Tenth Reunion

IT is ten years this June since the sweltering day on which mine was one of ninety moist hands extended in the direction of a B.A. diploma. It is even five years since the rather more sweltering June day on which mine was one of one hundred and twenty-five moist hands extended in the direction of a further diploma, while the fiery red dean murmured something about ‘all of whom have made an original contribution to knowledge’ and the audience, mercifully, laughed. Now the latter anniversary can be forgotten (graduate students are only statistically desirable or desired), but it is more difficult to escape the former.

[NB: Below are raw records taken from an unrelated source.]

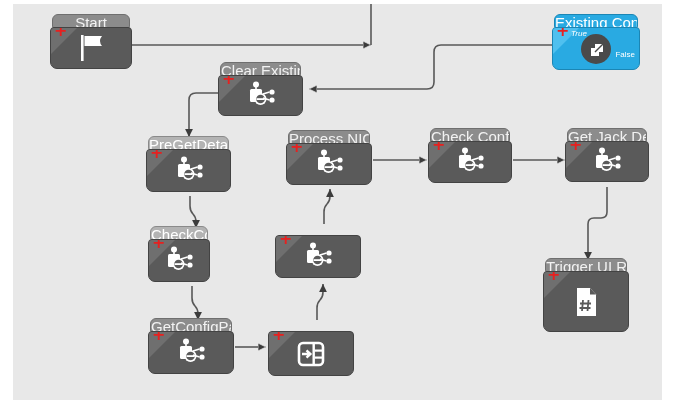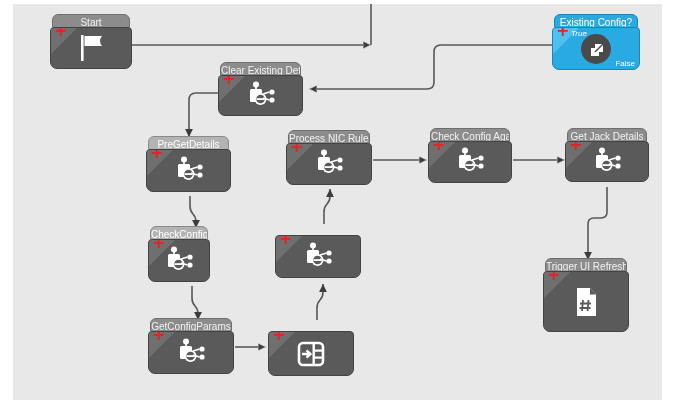--- a/index.html
+++ b/index.html
@@ -20,21 +20,21 @@
   .node{
     position:absolute;
     border-radius:7px;
     box-sizing:border-box;
   }
   .node .hdr{
     position:absolute;left:2px;top:0;right:2px;height:15px;
     border-radius:6px 6px 3px 3px;
     background:#8c8c8c;
     color:#f2f2f2;
-    font-size:10px;
+    font-size:15px;
     line-height:15px;
     text-align:center;
     white-space:nowrap;
     overflow:hidden;
     border:1px solid #6f6f6f;
     box-sizing:border-box;
     text-decoration:underline;
   }
   .node.sel .hdr{
     background:#b3b3b3;
@@ -82,21 +82,21 @@
   .node.decision .corner{
     border-left-color:#4fc0ef;
   }
   .node .porttxt{
     position:absolute;
     font-size:8px;
     color:#ffffff;
     z-index:3;
   }
   .node .porttxt.t{left:18px;top:1px;font-style:italic;}
-  .node .porttxt.f{right:4px;bottom:1px;}
+  .node .porttxt.f{right:4px;bottom:10px;}
 </style>
 </head>
 <body>
 
 <div id="app">
   <div id="canvas">
 
     <svg id="edges" viewBox="0 0 649 396" xmlns="http://www.w3.org/2000/svg">
       <defs>
         <marker id="arrow" markerWidth="9" markerHeight="9" refX="8" refY="4.5" orient="auto" markerUnits="userSpaceOnUse">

The relation between the two days may perhaps be expressed by saying that it was from my Alma Mater that I received the first diploma, whereas the second came from my Alma Mater-in-law. At any rate, there on my desk a few days ago lay the first of the rousing appeals of our class secretary, intimating that now is the time for all good women definitely to reserve rooms.

Am I going? In the negative spirit of one who has just been asked to fill out even a mild form of questionnaire, I began to think of reasons why I should not go. In the first place, what right had the class secretary to remind me that we have been out ten years? It had n’t occurred to me; why should she force it on my attention? A horrible memory came back to my mind. Back in the year 1920, between the ice creams of an outdoor reception, some of us were critically regarding the alumnæ who were then ten years out.

We pitied them, generously. At that moment a member of the class of 1910, noted for her beauty, crossed our path. ‘Well,’ admitted one of our number dubiously, ‘I guess it can be done.’ No, far be it from me to offer food for such comparisons.

But what about your own classmates? inquired a voice within me. Would n’t it be interesting to see what’s happened to them?

I know what’s happened to them, I replied crossly. This is what’s happened to them. This is what happens to any class of any woman’s college.

There are those who are on the way to becoming ladies, social pillars of the city-suburban life mirrored, I believe the phrase is, by the more dignified columns of Town and Country. They have married the bondhouse-bound brothers who were our contemporaries at Yale-Harvard-Princeton. They have a graded series of infants, dressed charmingly and identically — is it to expedite a rapid census, I always wonder? They are board members of all the best hospitals and charities. Practically the only question on which they are divided, though on this they wax passionate, is that of nursery schools.

Then there are those who married stocks rather than bonds. Their heels have become higher and thinner and their voices have grown huskier with the years. They have fewer children and more antique shops than the former group and their agile vertebræ do not form part of the backbone of the community.

A third group, on the fringes of both of the preceding, consists of those who were a little too vigorous to have a certain type of husband and a little too aimless to have a certain type of job. They end either by taking courses somewhere or by traveling on the Continent with their mothers.

Distinct from these are the women who have gone into the professions, who have taken positions while the others were achieving position. A considerable number of these are women who have married but at the same time kept and developed their own interests; from the rest is drawn the recently waning statistical correlation between college attendance and spinsterhood.

The range which they cover is fairly wide. At one end are those who went straight from college into underpaid teaching positions and to whom the reunion is a great event. (The ladies, appreciating this en bonne hôtesse, will say, ‘ We must see to it that N—— has a good time and does n’t feel left out.’) At the other are those whose acknowledged success in ‘pioneering the opening up of certain careers for women’ has complicated the problem of their personal dignity. Between is the classmate, correctly but just a shade obviously dressed, member of the Business and Professional Women’s organization, who will be telling how she just held on until the manager finally saw the possibilities of the thing. That’s all.

Does that description quite account for ——? pursued the voice, naming one or two of the people I most admire.

I tacitly admitted the point. (The effects of the questionnaire were beginning to wear off.) But, I parried, you know that it is much more satisfactory to see them individually, to walk out into the country with one of them, or to sit in somebody’s study before a deliciously superfluous wood fire.

At this stage the voice was heard to murmur something indistinct about rhododendron. There was a pause.

What it really comes down to, broke in the voice suddenly, is whether you can make it by Saturday night, or whether you can’t get there till Sunday morning.

I reached for the blank.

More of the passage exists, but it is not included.